Perché la scelta del nome?

“Significa “bello e buono” e sono le due parole chiavi che descrivono in maniera perfetta i nostri capi.”

Al giorno d’oggi, dove i migranti non sono visti di buon occhio, come ha reagito la popolazione locale?

“I migranti oggi purtroppo vengono visti come un problema dalla società e non come una risorsa. L’apertura di beteyà a Catania è stata soggetta a numerose critiche sul web dovute al fatto che fosse gestita da migranti che, secondo alcuni cittadini catanesi, avrebbero tolto lavoro ai siciliani. In verità il progetto mira all’integrazione fra migranti e siciliani a partire dalla creazione del visual, della produzione dei capi fino alla vendita. All’interno del punto vendita ad ora non abbiamo riscontrato clienti che non abbracciano la nostra mission.

Tutti sono rimasti soddisfatti ed entusiasti per il lavoro che facciamo.”

Quanto contano eticità e moralità nel progetto?

“Eticità e moralità sono due dei punti cardini del nostro progetto.
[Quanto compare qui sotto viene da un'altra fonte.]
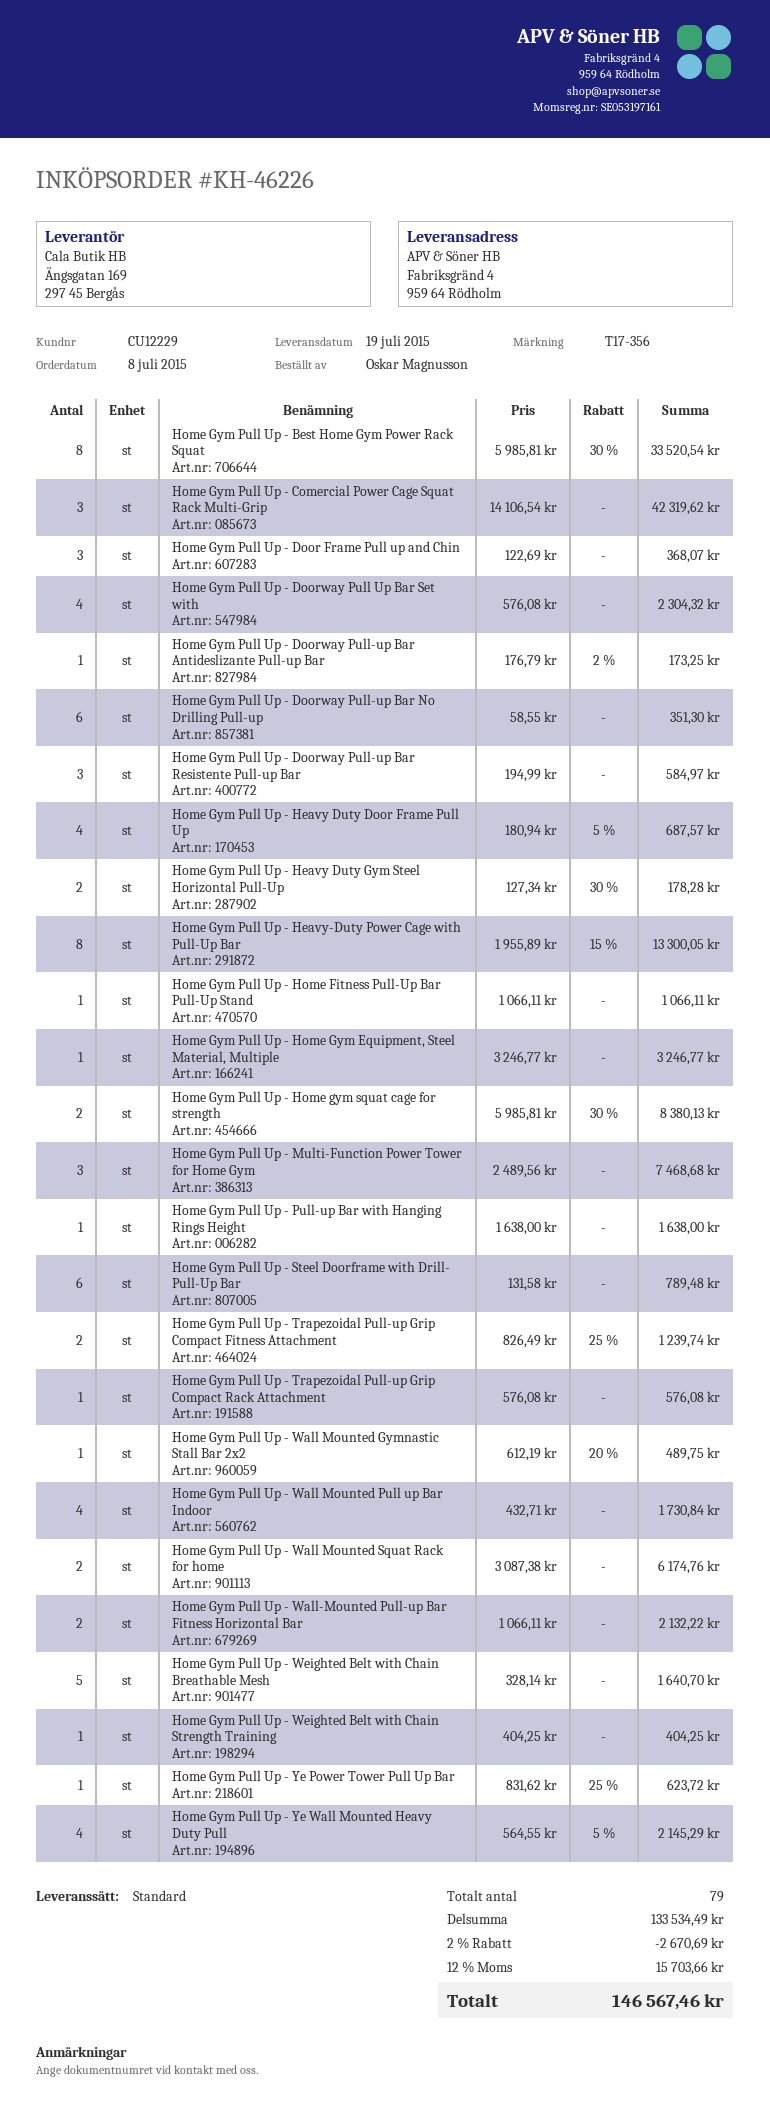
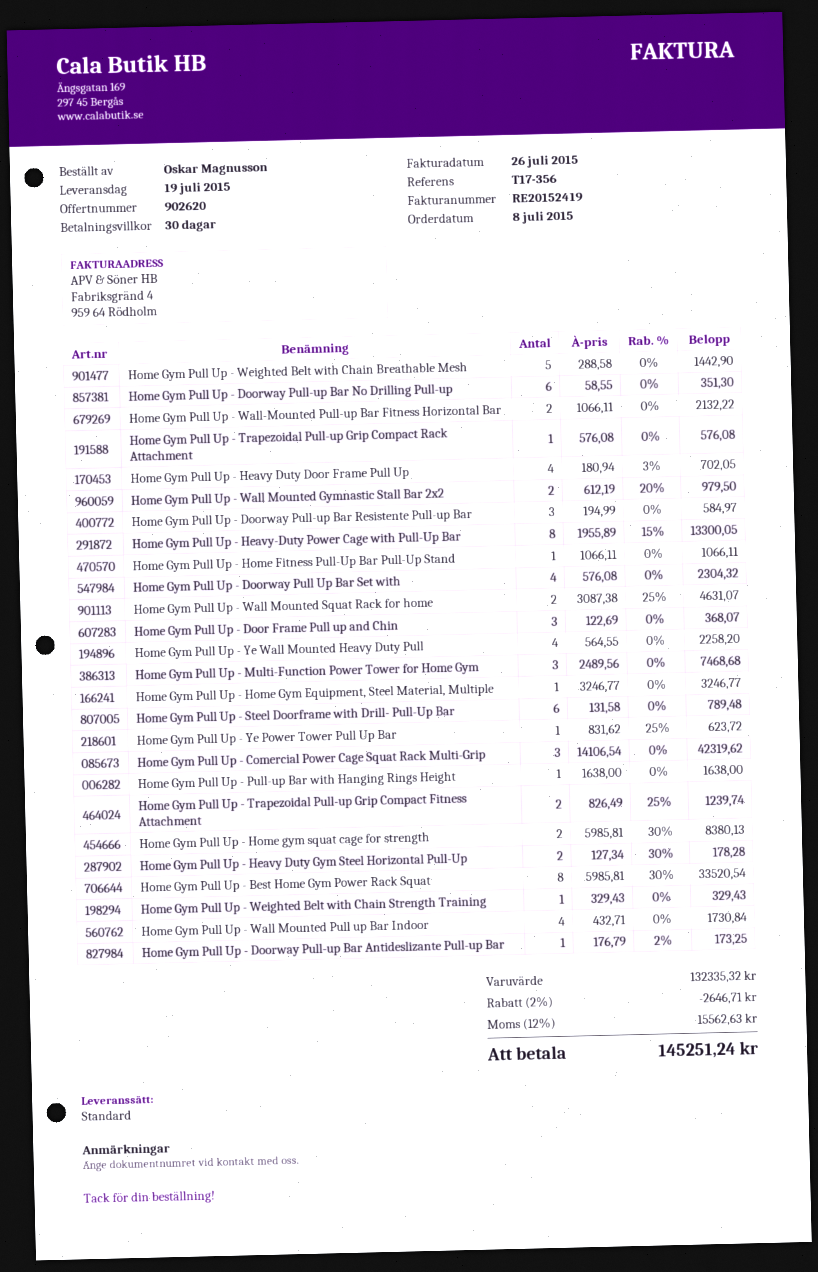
Home Gym Pull Up - Heavy Duty Door Frame Pull Up: 4 x 180.94 - 5% = 687.57 -> 4 x 180.94 - 3% = 702.05
Home Gym Pull Up - Wall Mounted Gymnastic Stall Bar 2x2: 1 x 612.19 - 20% = 489.75 -> 2 x 612.19 - 20% = 979.50
Home Gym Pull Up - Wall Mounted Squat Rack for home: 2 x 3087.38 = 6174.76 -> 2 x 3087.38 - 25% = 4631.07
Home Gym Pull Up - Weighted Belt with Chain Breathable Mesh: 5 x 328.14 = 1640.70 -> 5 x 288.58 = 1442.90
Home Gym Pull Up - Weighted Belt with Chain Strength Training: 1 x 404.25 = 404.25 -> 1 x 329.43 = 329.43
Home Gym Pull Up - Ye Wall Mounted Heavy Duty Pull: 4 x 564.55 - 5% = 2145.29 -> 4 x 564.55 = 2258.20
subtotal: 133534.49 -> 132335.32
discount: 2% = 2670.69 -> 2% = 2646.71
tax: 12% = 15703.66 -> 12% = 15562.63
total: 146567.46 -> 145251.24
Chi acquista un capo Beteyà acquista un pacchetto di valori di legalità, eticità integrazione e sostenibilità.”

Cosa accomuna, a tuo parere i giovani siciliani coi giovani migranti?

“L’idea di crearsi un futuro che per molti migranti e siciliani non è all’interno del territorio dove si nasce ma fuori.

Un dato che vorrei sottolineare è che sonon più i siciliani che migrano dalla nostra terra, che gli africani che sbarcano all’interno del territorio italiano.

Il vero problema non è il migrante che approda nelle nostre coste ma, che il giovane siciliano che, per trovare un futuro, è costretto ad andare fuori perché la Sicilia non dà le risorse adatte per creare sviluppo.”

Pensi che questa terra e i suoi abitanti siano ponti ad “accogliere” e condividere un progetto così moralmente bello ed ambizioso?

“Fortunatamente in Italia c’è ancora molta gente che crede nei valori di legalità e integrazioni.

Sono convinto che questo progetto, nell’arco di qualche anno, sarà conosciuto in gran parte dell’Europa e Africa.

Ll’idea è quella di aprire entro il 2022 un punto vendita in una capitale africana.”

 

Queste le parole di Sella.

In un mondo dove spesso siamo spaventati da ciò che ci appare “diverso”, e in un Sicilia dove spesso “legalità e eticità”, ahimè, vengono a mancare. Il progetto di questi giovani siciliani e migranti ha un valore etico e morale, a mio parere, altissimo.

D’altronde spesso i nostri giovani, proprio come i ragazzi africani, sono costretti ad emigrare. Scappano via, da una terra che ha fatto piazza pulita dei loro sogni. Una terra malata e senza futuro. Dove spesso immoralità e corruzione la fanno da padrona. 

Vanno al nord dove spesso diventano “terroni” proprio come diventano “negri” i migranti che arrivano qui. Lì i nostri giovani “rubano il lavoro” ai giovani locali, proprio come da noi lo fanno i migranti. 

Ecco perché a mio avviso il progetto Beteyà ha un valore così alto.

Non è forse vero che i nostri giovani ragazzi hanno qualcosa in comune coi giovani migranti?